I am running cluster.split on a large experiment with more than a thousand samples.
The exact command used is:
mothur > cluster.split(fasta=current, count=current, taxonomy=current, splitmethod=classify, taxlevel=5, cutoff=0.05)
Using v4_MiSeq.trim.contigs.good.unique.good.filter.precluster.denovo.uchime.pick.pick.subsample.count_table as input file for the count parameter.
Using v4_MiSeq.trim.contigs.good.unique.good.filter.precluster.pick.pick.subsample.fasta as input file for the fasta parameter.
Using v4_MiSeq.trim.contigs.good.unique.good.filter.precluster.pick.pds.wang.pick.subsample.taxonomy as input file for the taxonomy parameter.
Using 64 processors.
Using splitmethod fasta.
Comparing to previous runs with fewer samples, it appears that all the *.an.list files have been generated, but nothing else has happened since the last file has been written 5 days ago. There is a single mothur thread that is still running at %100 CPU utilization.
The problem appears to be due to a large number of unclassified Bacteria sequences, which are all split into the same group.
Is there a simple way to further split that group by distance before clustering?
The files may have been constructed, but I suspect there’s still one file that’s getting clustered. Also, I’m a bit worried that having clustered at 0.05, you’re not likely to get back clusters at 0.03. You probably want to set a higher threshold and try again. One thing you could try is to use taxlevel=6 (genus) although if your biggest group is at the kingdom level, this wouldn’t help (then again, i’d be surprised if your biggest group were at the kingdom level)
Thank you for your reply. I am not sure a fully understand you comment about setting a higher threshold.
Shouldn’t I expect to get back clusters at all dissimilarity levels up to 0.05? Is this an artifact of using the Average neighbor method?
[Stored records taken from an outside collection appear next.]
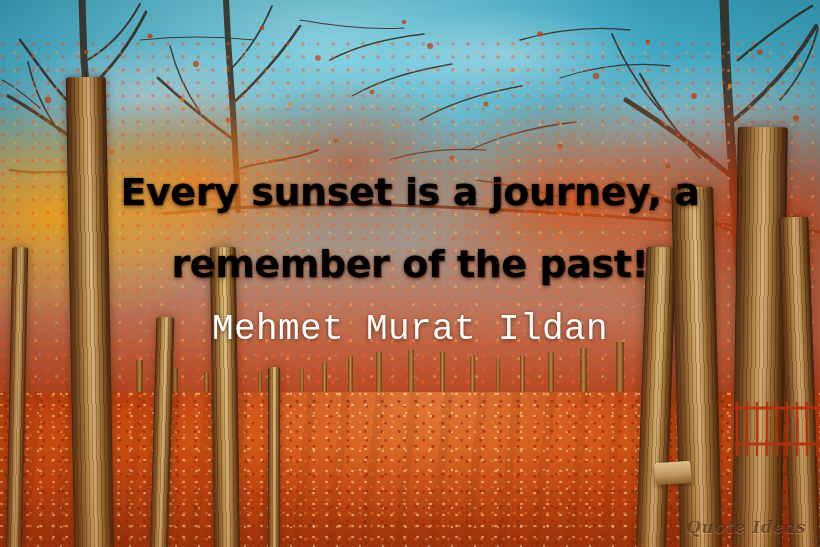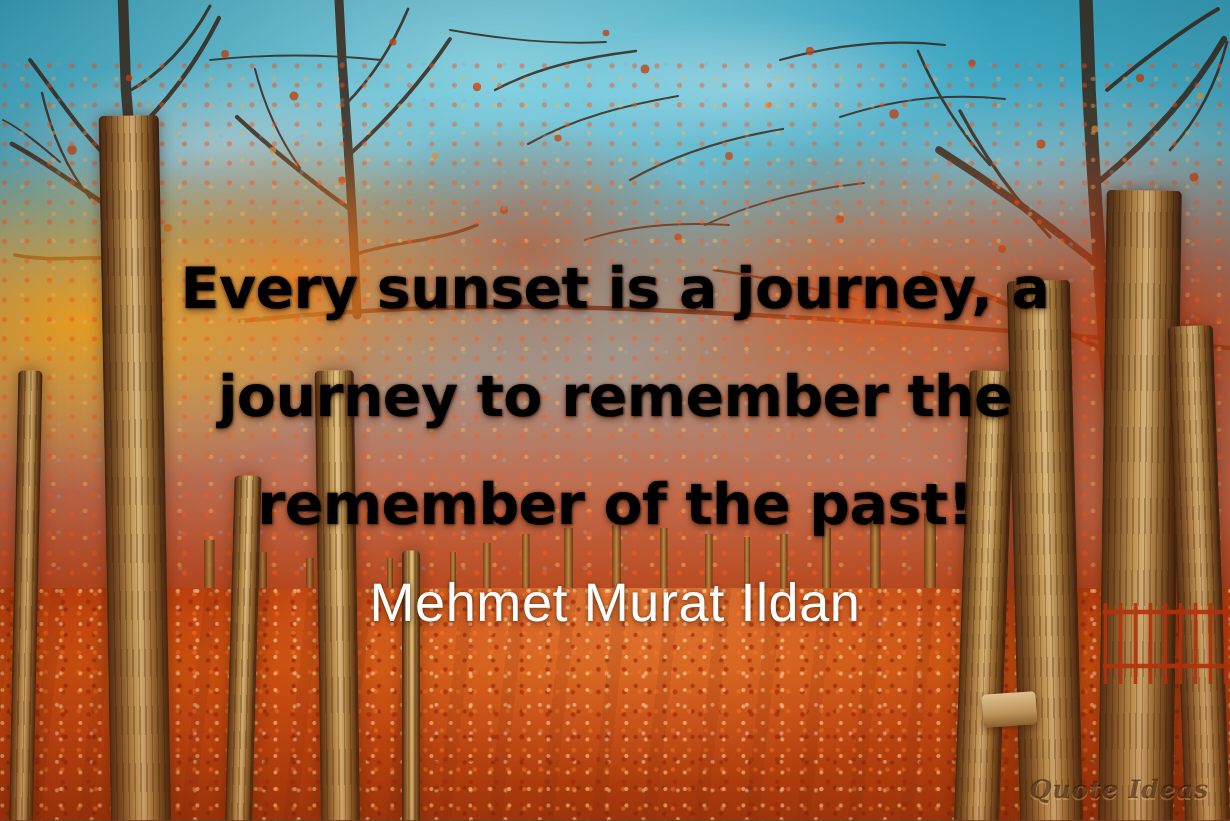--- a/index.html
+++ b/index.html
@@ -345,7 +345,6 @@
 
   <div id="quote-block">
     <div class="qline">Every sunset is a journey, a</div>
-    <div class="qline">journey to remember the</div>
     <div class="qline">remember of the past!</div>
     <div id="author">Mehmet Murat Ildan</div>
   </div>

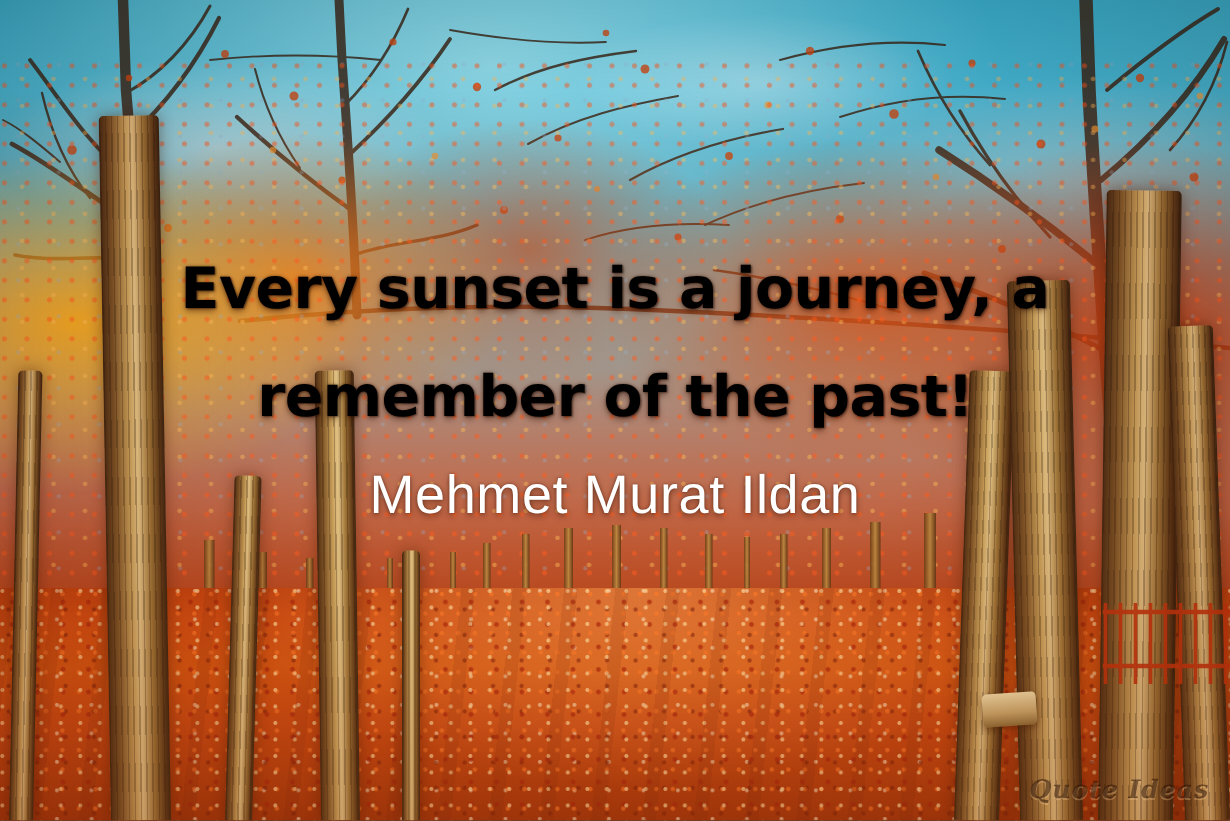--- a/index.html
+++ b/index.html
@@ -146,7 +146,7 @@
   #author{
     margin-top:10px;
     color:#ffffff;
-    font-family:Liberation Sans, sans-serif;
+    font-family:Liberation Mono, monospace;
     font-weight:400;
     font-size:36px;
     line-height:40px;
What is the recommended threshold to use if I want to ensure I get the clusters at 0.03?
Regarding the long running process, I think I found a working solution.
The main issue was that I had a large group of unclassified Bacteria.
I have downloaded the latest PDS training set (Version 14), and removed the bootstrap cutoff threshold in classify.seqs, which was originally set to 80.
Instead I will apply it only in classify.otu.
This version is still running, but I suspect it will finish much faster based on the size of the generated groups.
I am still struggling to cluster this dataset using cluster.split.
My latest attempt failed after several days with the following error:
[ERROR]: Could not open 77256.temp
I have tried instead to use cluster using the concatenated distance matrix and the furthest method with the following command:
cluster(column=v4_MiSeq.trim.contigs.good.unique.good.filter.precluster.pick.pick.subsample.fasta.dist, count=current, method=furthest, cutoff=0.03)
However, the resulting file included only the unique label.
Any suggestions for why the other labels up to 0.03 are not being calculated?